Source data
****************
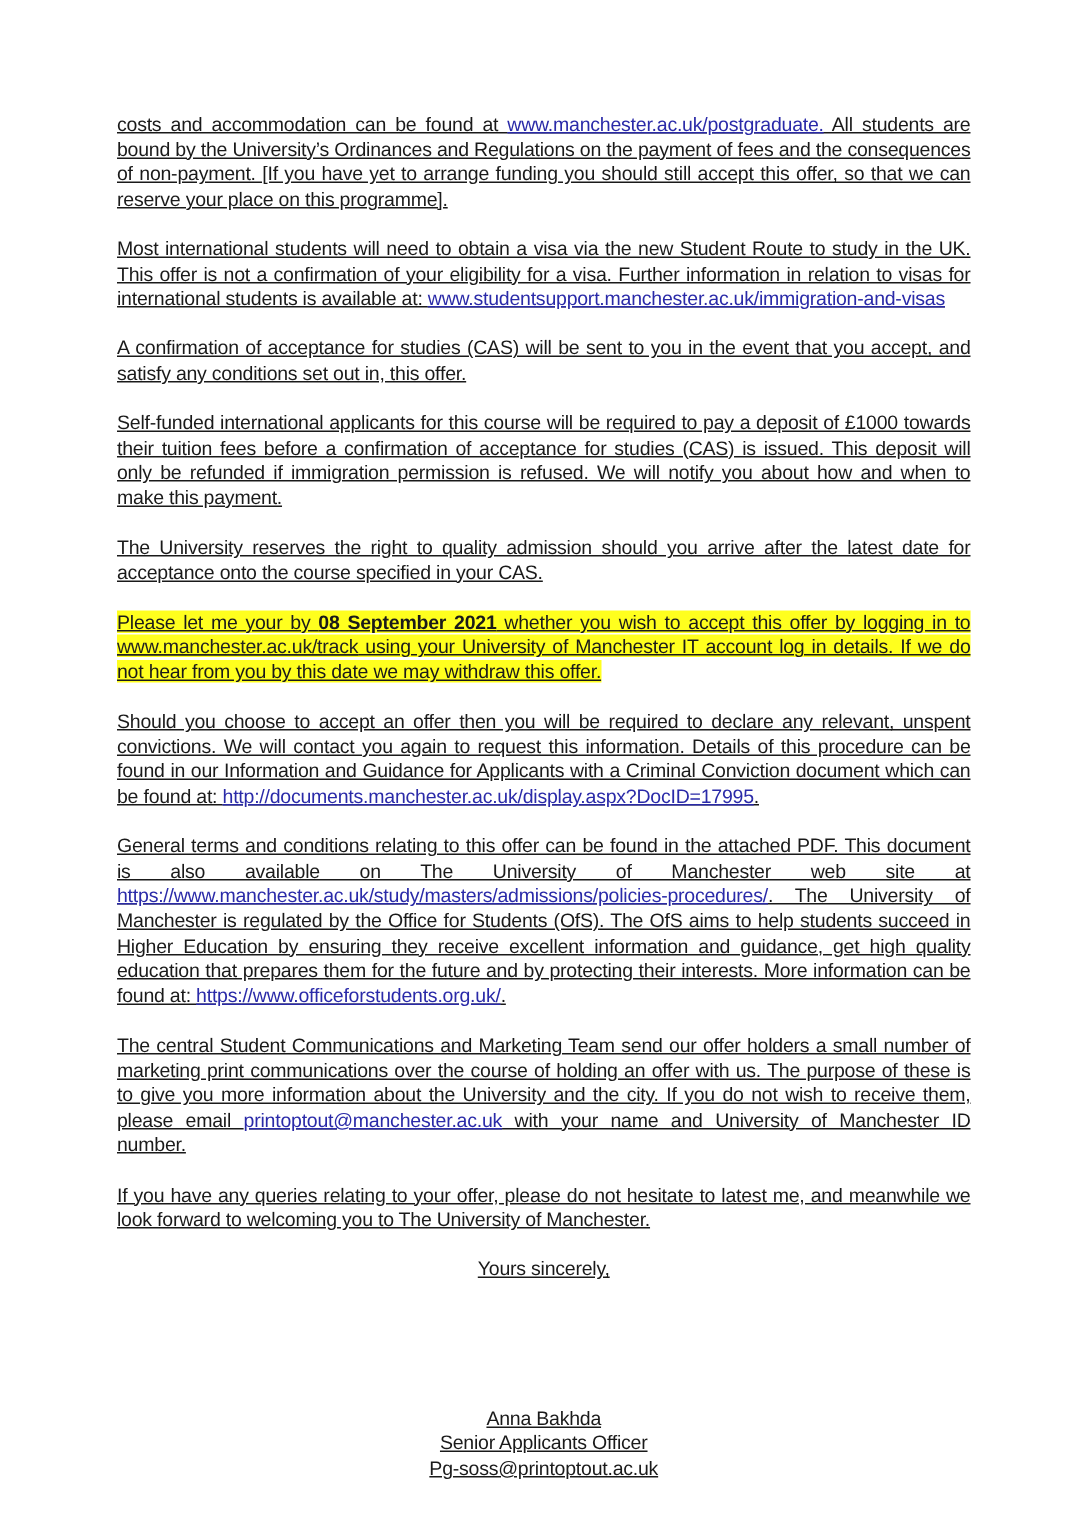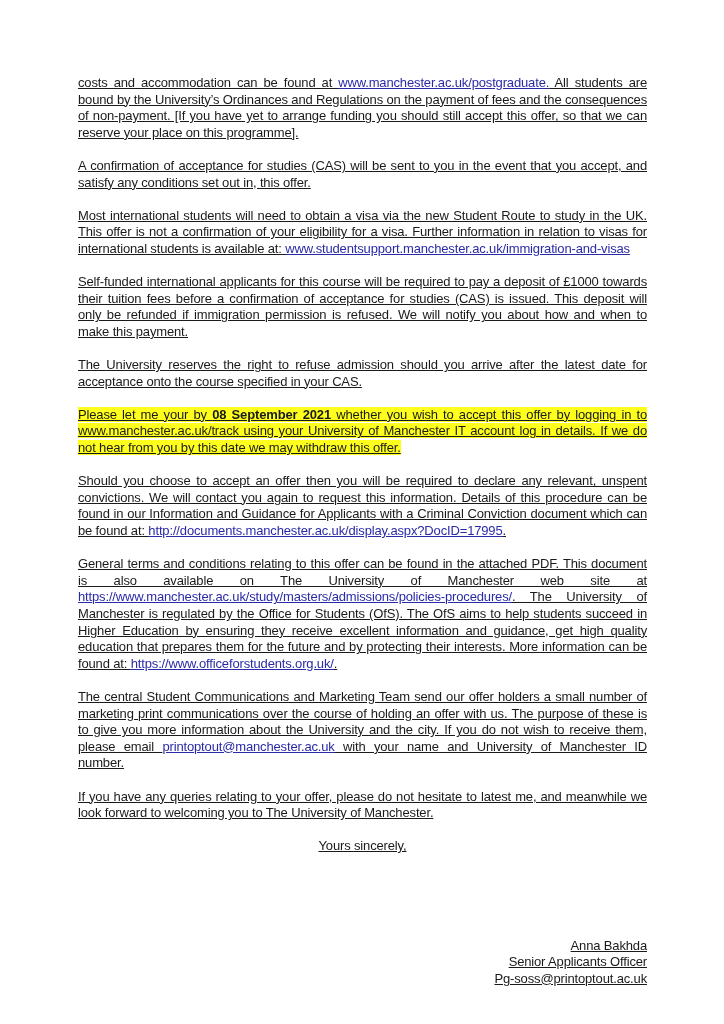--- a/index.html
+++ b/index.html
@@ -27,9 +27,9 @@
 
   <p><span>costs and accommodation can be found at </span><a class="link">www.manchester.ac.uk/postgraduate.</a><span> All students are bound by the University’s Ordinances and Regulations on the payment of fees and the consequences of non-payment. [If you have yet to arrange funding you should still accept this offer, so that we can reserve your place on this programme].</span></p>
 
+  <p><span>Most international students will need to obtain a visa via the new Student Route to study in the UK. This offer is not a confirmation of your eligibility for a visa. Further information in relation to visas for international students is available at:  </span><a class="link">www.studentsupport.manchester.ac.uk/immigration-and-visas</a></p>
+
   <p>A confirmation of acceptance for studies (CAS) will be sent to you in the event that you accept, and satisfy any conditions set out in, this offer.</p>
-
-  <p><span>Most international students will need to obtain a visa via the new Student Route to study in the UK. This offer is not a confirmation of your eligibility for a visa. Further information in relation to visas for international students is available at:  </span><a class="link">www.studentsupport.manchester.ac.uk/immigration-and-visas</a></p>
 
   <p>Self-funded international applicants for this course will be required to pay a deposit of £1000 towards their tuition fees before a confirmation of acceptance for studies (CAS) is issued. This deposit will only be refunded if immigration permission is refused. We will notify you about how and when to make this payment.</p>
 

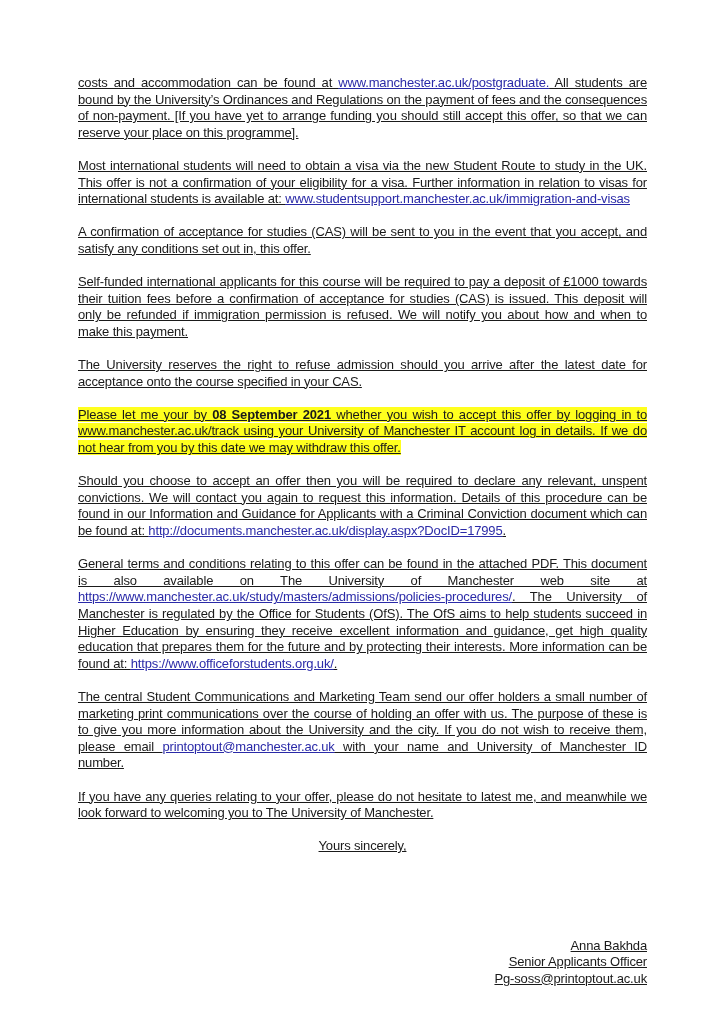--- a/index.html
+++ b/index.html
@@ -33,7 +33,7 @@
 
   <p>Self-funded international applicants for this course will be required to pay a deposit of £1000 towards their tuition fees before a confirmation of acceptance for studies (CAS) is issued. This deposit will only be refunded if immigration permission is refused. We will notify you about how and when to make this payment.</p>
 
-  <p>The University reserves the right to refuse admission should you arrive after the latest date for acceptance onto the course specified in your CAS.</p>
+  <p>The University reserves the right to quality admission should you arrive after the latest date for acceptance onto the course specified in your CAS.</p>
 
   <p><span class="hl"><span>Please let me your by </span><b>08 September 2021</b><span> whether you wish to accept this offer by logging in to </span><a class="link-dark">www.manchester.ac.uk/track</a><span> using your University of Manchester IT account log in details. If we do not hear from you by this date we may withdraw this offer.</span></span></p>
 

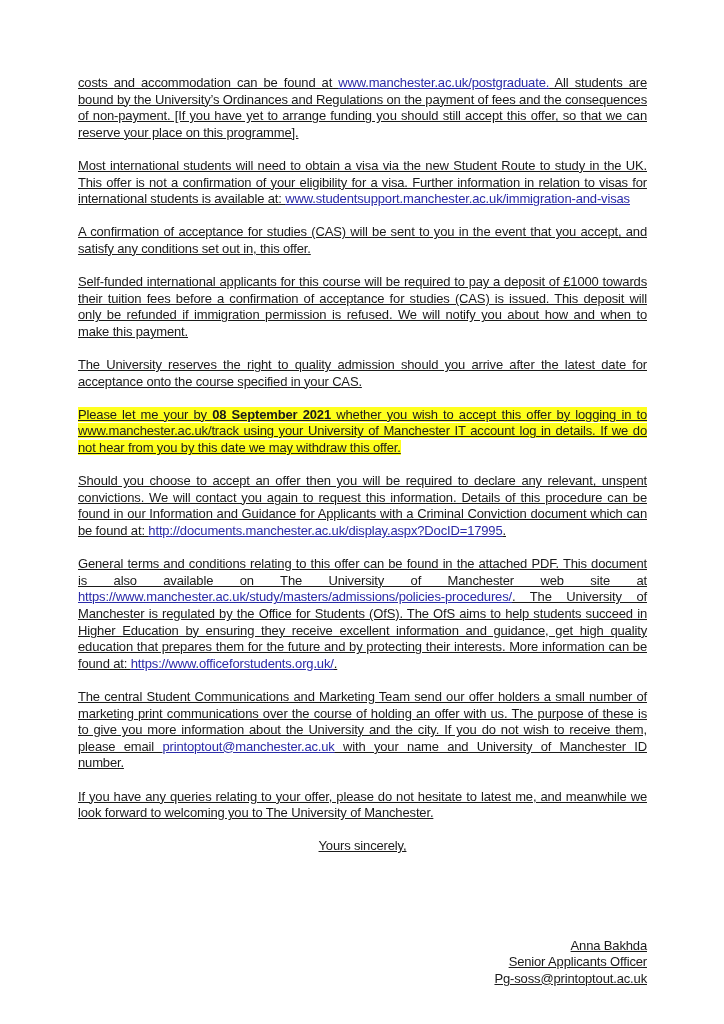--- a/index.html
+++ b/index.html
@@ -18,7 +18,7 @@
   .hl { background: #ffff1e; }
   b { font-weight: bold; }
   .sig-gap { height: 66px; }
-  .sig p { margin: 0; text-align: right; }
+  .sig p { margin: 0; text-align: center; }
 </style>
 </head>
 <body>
****************
▶ _What you will do_:
The data above should be repeated in full and exactly, with no pictures carried over.

▶ _Solution to this task_:
--- a/index.html
+++ b/index.html
@@ -27,9 +27,9 @@
 
   <p><span>costs and accommodation can be found at </span><a class="link">www.manchester.ac.uk/postgraduate.</a><span> All students are bound by the University’s Ordinances and Regulations on the payment of fees and the consequences of non-payment. [If you have yet to arrange funding you should still accept this offer, so that we can reserve your place on this programme].</span></p>
 
+  <p><span>Most international students will need to obtain a visa via the new Student Route to study in the UK. This offer is not a confirmation of your eligibility for a visa. Further information in relation to visas for international students is available at:  </span><a class="link">www.studentsupport.manchester.ac.uk/immigration-and-visas</a></p>
+
   <p>A confirmation of acceptance for studies (CAS) will be sent to you in the event that you accept, and satisfy any conditions set out in, this offer.</p>
-
-  <p><span>Most international students will need to obtain a visa via the new Student Route to study in the UK. This offer is not a confirmation of your eligibility for a visa. Further information in relation to visas for international students is available at:  </span><a class="link">www.studentsupport.manchester.ac.uk/immigration-and-visas</a></p>
 
   <p>Self-funded international applicants for this course will be required to pay a deposit of £1000 towards their tuition fees before a confirmation of acceptance for studies (CAS) is issued. This deposit will only be refunded if immigration permission is refused. We will notify you about how and when to make this payment.</p>
 

--- a/index.html
+++ b/index.html
@@ -33,7 +33,7 @@
 
   <p>Self-funded international applicants for this course will be required to pay a deposit of £1000 towards their tuition fees before a confirmation of acceptance for studies (CAS) is issued. This deposit will only be refunded if immigration permission is refused. We will notify you about how and when to make this payment.</p>
 
-  <p>The University reserves the right to refuse admission should you arrive after the latest date for acceptance onto the course specified in your CAS.</p>
+  <p>The University reserves the right to quality admission should you arrive after the latest date for acceptance onto the course specified in your CAS.</p>
 
   <p><span class="hl"><span>Please let me your by </span><b>08 September 2021</b><span> whether you wish to accept this offer by logging in to </span><a class="link-dark">www.manchester.ac.uk/track</a><span> using your University of Manchester IT account log in details. If we do not hear from you by this date we may withdraw this offer.</span></span></p>
 

--- a/index.html
+++ b/index.html
@@ -18,7 +18,7 @@
   .hl { background: #ffff1e; }
   b { font-weight: bold; }
   .sig-gap { height: 66px; }
-  .sig p { margin: 0; text-align: right; }
+  .sig p { margin: 0; text-align: center; }
 </style>
 </head>
 <body>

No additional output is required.